With this in mind, I create the following summary. I hope that I may show it to them, but I seek any feedback from the Team. I would hate to misrepresent this game's setting in a way that they do not like.

Academagia is set in a school for magic (the eponymous Academagia) that is patterned after a medieval or Renaissance university - here, students are meant, in theory, to receive a universal education that includes not only a scholarly subject (in this case, magic), but also education in the foundations of knowledge. The Academagia is located in Mineta, the capital city of the Empire of Man - an empire that formed in floating islands above the surface of a world ruled by dragons who were opposed by their rebellious human slaves. The humans revolted, so the dragons, using their vast magic, tore large chunks of the planet off and trapped them and their contents in the air - but the human rebellion continued. The Empire of Man drove the dragons to distant sky islands, and the humans were left, more or less, in peace - but without dragons to oppress them, humans can oppress each other, especially as the Empire of Man decays: it has had no emperor since a catastrophe centuries ago that destroyed a large Island and the imperial line, its former kingdoms and provinces are now more united by religion, custom, and diplomacy than by any power from Mineta, and the magic airships can only connect the islands so much. And who is to say that the dragons will not come back to conquer what they once ruled over?

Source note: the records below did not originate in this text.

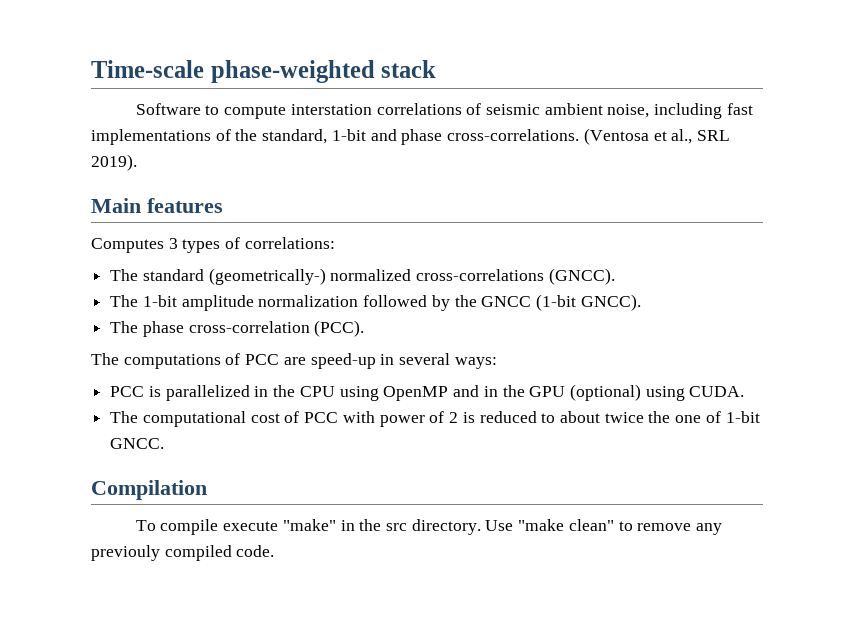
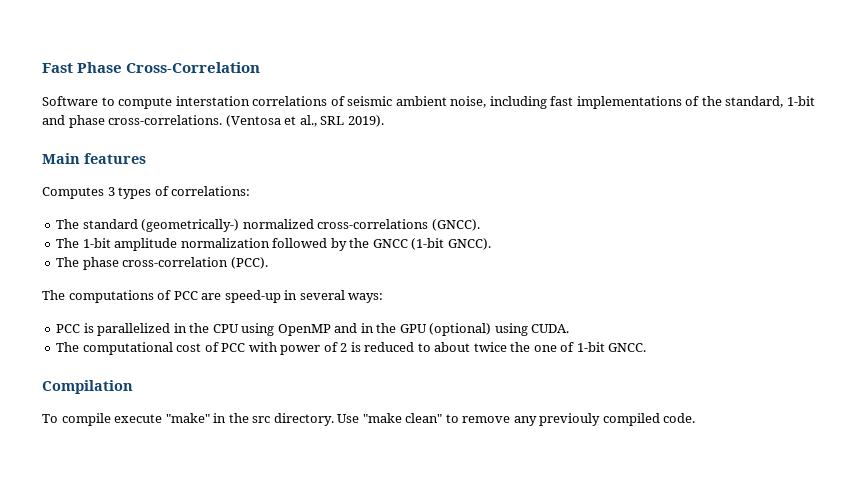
[91,60,437,83] Time-scale phase-weighted stack -> [42,62,261,73] Fast Phase Cross-Correlation

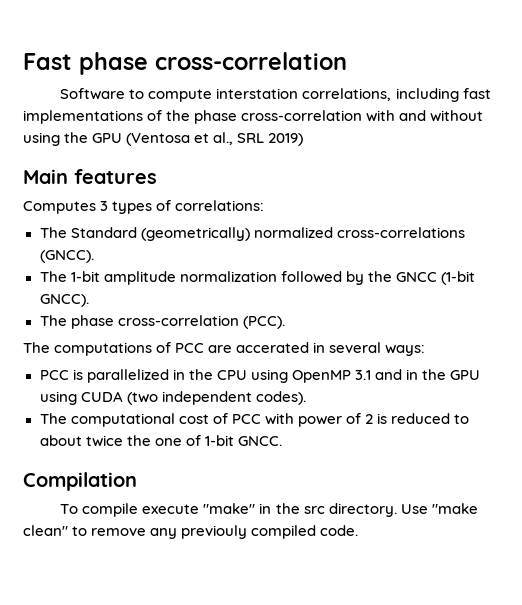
[77,62,261,73] Phase Cross-Correlation -> [79,52,347,75] phase cross-correlation
[252,96,487,108] correlations of seismic ambient noise, -> [302,88,392,101] correlations,
[725,96,815,108] [42,115,223,128] standard, 1-bit and phase cross-correlations. -> [194,110,484,124] [23,132,123,146] phase cross-correlation with and without using the GPU
[347,115,384,127] 2019). -> [268,133,304,146] 2019)
[82,219,240,232] standard (geometrically-) -> [70,227,250,241] Standard (geometrically)
[224,290,281,303] speed-up -> [236,342,310,353] accerated
(331, 330) none -> [354,370,371,380] 3.1
[429,323,570,336] (optional) using CUDA. -> [39,391,306,405] using CUDA (two independent codes).

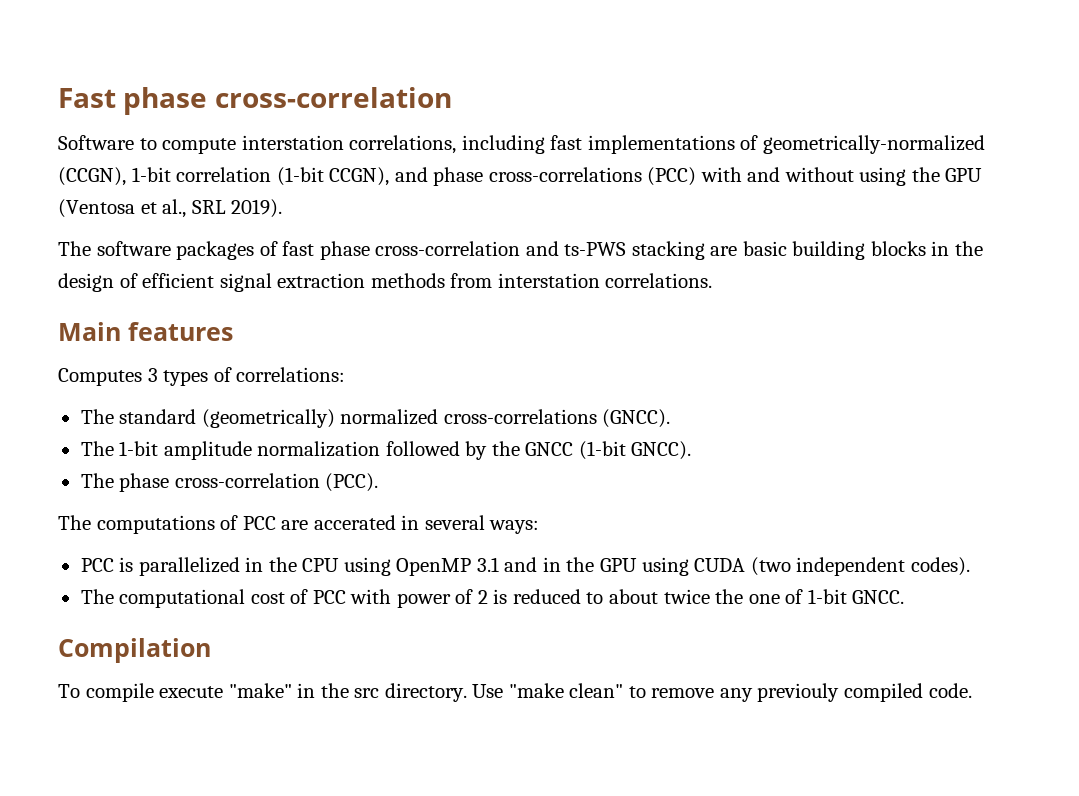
[166,110,363,124] the phase cross-correlation -> [762,135,985,154] [58,167,697,186] geometrically-normalized (CCGN), 1-bit correlation (1-bit CCGN), and phase cross-correlations (PCC)
[268,133,304,146] 2019) -> [231,199,283,218] [58,241,984,260] [58,273,713,292] 2019). // The software packages of fast phase cross-correlation and ts-PWS stacking are basic building blocks in the design of efficient signal extraction methods from interstation correlations.
[70,227,137,238] Standard -> [119,409,197,424] standard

The Academagia has nine Colleges, each of which is dedicated to a type of magic and an accompanying type of mundane knowledge. Each college has its own personality and associated adventures for players to explore if they want. The colleges are:

Aranaz (Magic: none any more, but they may not like being reminded of that) (Knowledge: History): This college is filled with extremely talented, extremely ambitious, extremely ruthless students – appropriate, given that this college was able to survive even after it was stripped of a school of magic to call its own. The schemes of its students are bad enough, but how much more complicated things get when the Regent of the College’s schemes are added in!

Avila (Magic: Astrology – the magic of using stars to understand reality – and predict how reality will unfold) (Knowledge: geometry): Avila strives to represent an ideal in the heavens and among people – making sense of the world through studying the stars and adhering to precise rules of etiquette. But this ideal may not always be able to be followed – the stars have their secrets still, and secret studiers, and strange rumours surround how Avila is operated and whom it associates with…

Durand (Magic: Negation – the magic of cancelling out great forces – including magic, light, and gravity) (Knowledge: botany and dialectic): Durand’s students are a mixed lot: some are attracted by the botany, others by the negation, but they are united by finding the dialectic boring if they are lucky. But Durand has used its negation magic to do great things in terms of fighting criminals – and its mysterious young regent is determined to continue this tradition against all foes.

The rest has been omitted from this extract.